TASK PROMPT — Write out the entries below once more, exactly, with the pictures left out.

══ ENTRIES SHOWN ══

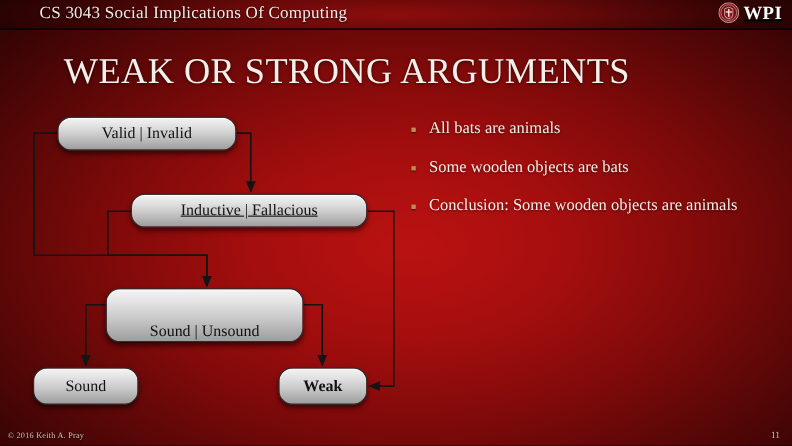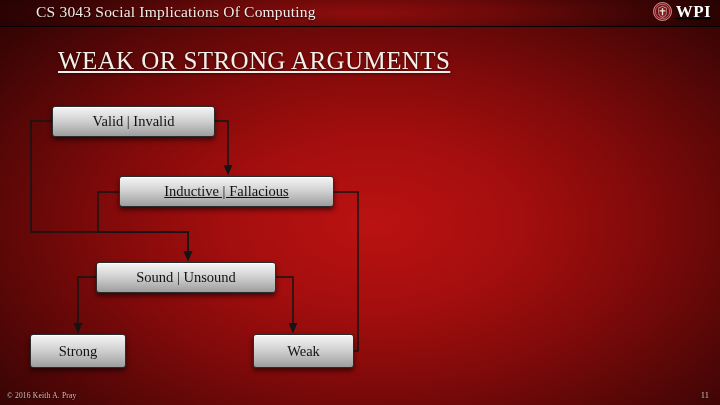--- a/index.html
+++ b/index.html
@@ -33,42 +33,41 @@
   }
   #wpi-crest{display:block;}
   #wpi-text{
     font-size:17px;font-weight:bold;color:#ffffff;letter-spacing:.4px;
     text-shadow:0 1px 2px rgba(0,0,0,.8);line-height:1;
   }
 
   
   #slide-title{
     position:absolute;left:58px;top:47px;
-    font-size:25px;color:#f4efe9;letter-spacing:.4px;white-space:nowrap;
+    font-size:33px;color:#f4efe9;letter-spacing:.4px;white-space:nowrap;
     text-shadow:0 1px 3px rgba(0,0,0,.6);
-    text-decoration:underline;
   }
 
   
   #flow{position:absolute;left:0;top:0;width:400px;height:405px;}
   #wires{position:absolute;left:0;top:0;width:400px;height:405px;}
 
   .node{
     position:absolute;box-sizing:border-box;
-    border:1px solid #2b2b2b;border-radius:3px;
+    border:1px solid #2b2b2b;border-radius:13px;
     background:linear-gradient(to bottom,#f4f4f4 0%,#e2e2e2 26%,#c9c9c9 56%,#ababab 86%,#9d9d9d 100%);
     box-shadow:0 3px 5px rgba(0,0,0,.55), inset 0 1px 0 rgba(255,255,255,.85);
     display:flex;align-items:center;justify-content:center;
     color:#111;font-size:14.5px;white-space:nowrap;
   }
   #node-valid    {left:52px; top:106px; width:163px;height:31px;}
   #node-inductive{left:119px;top:176px; width:215px;height:31px;text-decoration:underline;}
-  #node-sound    {left:96px; top:262px; width:180px;height:31px;}
+  #node-sound    {left:96px; top:262px; width:180px;height:49px;align-items:flex-end;}
   #node-strong   {left:30px; top:334px; width:96px; height:34px;}
-  #node-weak     {left:253px;top:334px; width:101px; height:34px;}
+  #node-weak     {left:253px;top:334px; width:81px; height:34px;font-weight:bold;}
 
   
   #bullets{position:absolute;left:374px;top:108px;width:320px;}
   .bullet-row{display:flex;align-items:flex-start;margin-bottom:16px;}
   .bullet-dot{
     width:4px;height:4px;background:#c08a52;margin:8px 12px 0 0;flex:0 0 auto;
     box-shadow:0 1px 1px rgba(0,0,0,.5);
   }
   .bullet-text{
     font-size:15px;color:#f3ece4;line-height:1.28;
@@ -138,24 +137,38 @@
     <div class="node" id="node-valid">
       <span>Valid | Invalid</span>
     </div>
     <div class="node" id="node-inductive">
       <span>Inductive | Fallacious</span>
     </div>
     <div class="node" id="node-sound">
       <span>Sound | Unsound</span>
     </div>
     <div class="node" id="node-strong">
-      <span>Strong</span>
+      <span>Sound</span>
     </div>
     <div class="node" id="node-weak">
       <span>Weak</span>
     </div>
   </div>
 
+  <div id="bullets">
+    <div class="bullet-row">
+      <span class="bullet-dot"></span>
+      <span class="bullet-text">All bats are animals</span>
+    </div>
+    <div class="bullet-row">
+      <span class="bullet-dot"></span>
+      <span class="bullet-text">Some wooden objects are bats</span>
+    </div>
+    <div class="bullet-row">
+      <span class="bullet-dot"></span>
+      <span class="bullet-text">Conclusion: Some wooden objects are animals</span>
+    </div>
+  </div>
 
   <div id="footer-left">© 2016 Keith A. Pray</div>
   <div id="footer-right">11</div>
 
 </div>
 
 </body></html>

═══

RESULT FOR THIS EXERCISE —
--- a/index.html
+++ b/index.html
@@ -33,42 +33,41 @@
   }
   #wpi-crest{display:block;}
   #wpi-text{
     font-size:17px;font-weight:bold;color:#ffffff;letter-spacing:.4px;
     text-shadow:0 1px 2px rgba(0,0,0,.8);line-height:1;
   }
 
   
   #slide-title{
     position:absolute;left:58px;top:47px;
-    font-size:25px;color:#f4efe9;letter-spacing:.4px;white-space:nowrap;
+    font-size:33px;color:#f4efe9;letter-spacing:.4px;white-space:nowrap;
     text-shadow:0 1px 3px rgba(0,0,0,.6);
-    text-decoration:underline;
   }
 
   
   #flow{position:absolute;left:0;top:0;width:400px;height:405px;}
   #wires{position:absolute;left:0;top:0;width:400px;height:405px;}
 
   .node{
     position:absolute;box-sizing:border-box;
-    border:1px solid #2b2b2b;border-radius:3px;
+    border:1px solid #2b2b2b;border-radius:13px;
     background:linear-gradient(to bottom,#f4f4f4 0%,#e2e2e2 26%,#c9c9c9 56%,#ababab 86%,#9d9d9d 100%);
     box-shadow:0 3px 5px rgba(0,0,0,.55), inset 0 1px 0 rgba(255,255,255,.85);
     display:flex;align-items:center;justify-content:center;
     color:#111;font-size:14.5px;white-space:nowrap;
   }
   #node-valid    {left:52px; top:106px; width:163px;height:31px;}
   #node-inductive{left:119px;top:176px; width:215px;height:31px;text-decoration:underline;}
-  #node-sound    {left:96px; top:262px; width:180px;height:31px;}
+  #node-sound    {left:96px; top:262px; width:180px;height:49px;align-items:flex-end;}
   #node-strong   {left:30px; top:334px; width:96px; height:34px;}
-  #node-weak     {left:253px;top:334px; width:101px; height:34px;}
+  #node-weak     {left:253px;top:334px; width:81px; height:34px;font-weight:bold;}
 
   
   #bullets{position:absolute;left:374px;top:108px;width:320px;}
   .bullet-row{display:flex;align-items:flex-start;margin-bottom:16px;}
   .bullet-dot{
     width:4px;height:4px;background:#c08a52;margin:8px 12px 0 0;flex:0 0 auto;
     box-shadow:0 1px 1px rgba(0,0,0,.5);
   }
   .bullet-text{
     font-size:15px;color:#f3ece4;line-height:1.28;
@@ -138,24 +137,38 @@
     <div class="node" id="node-valid">
       <span>Valid | Invalid</span>
     </div>
     <div class="node" id="node-inductive">
       <span>Inductive | Fallacious</span>
     </div>
     <div class="node" id="node-sound">
       <span>Sound | Unsound</span>
     </div>
     <div class="node" id="node-strong">
-      <span>Strong</span>
+      <span>Sound</span>
     </div>
     <div class="node" id="node-weak">
       <span>Weak</span>
     </div>
   </div>
 
+  <div id="bullets">
+    <div class="bullet-row">
+      <span class="bullet-dot"></span>
+      <span class="bullet-text">All bats are animals</span>
+    </div>
+    <div class="bullet-row">
+      <span class="bullet-dot"></span>
+      <span class="bullet-text">Some wooden objects are bats</span>
+    </div>
+    <div class="bullet-row">
+      <span class="bullet-dot"></span>
+      <span class="bullet-text">Conclusion: Some wooden objects are animals</span>
+    </div>
+  </div>
 
   <div id="footer-left">© 2016 Keith A. Pray</div>
   <div id="footer-right">11</div>
 
 </div>
 
 </body></html>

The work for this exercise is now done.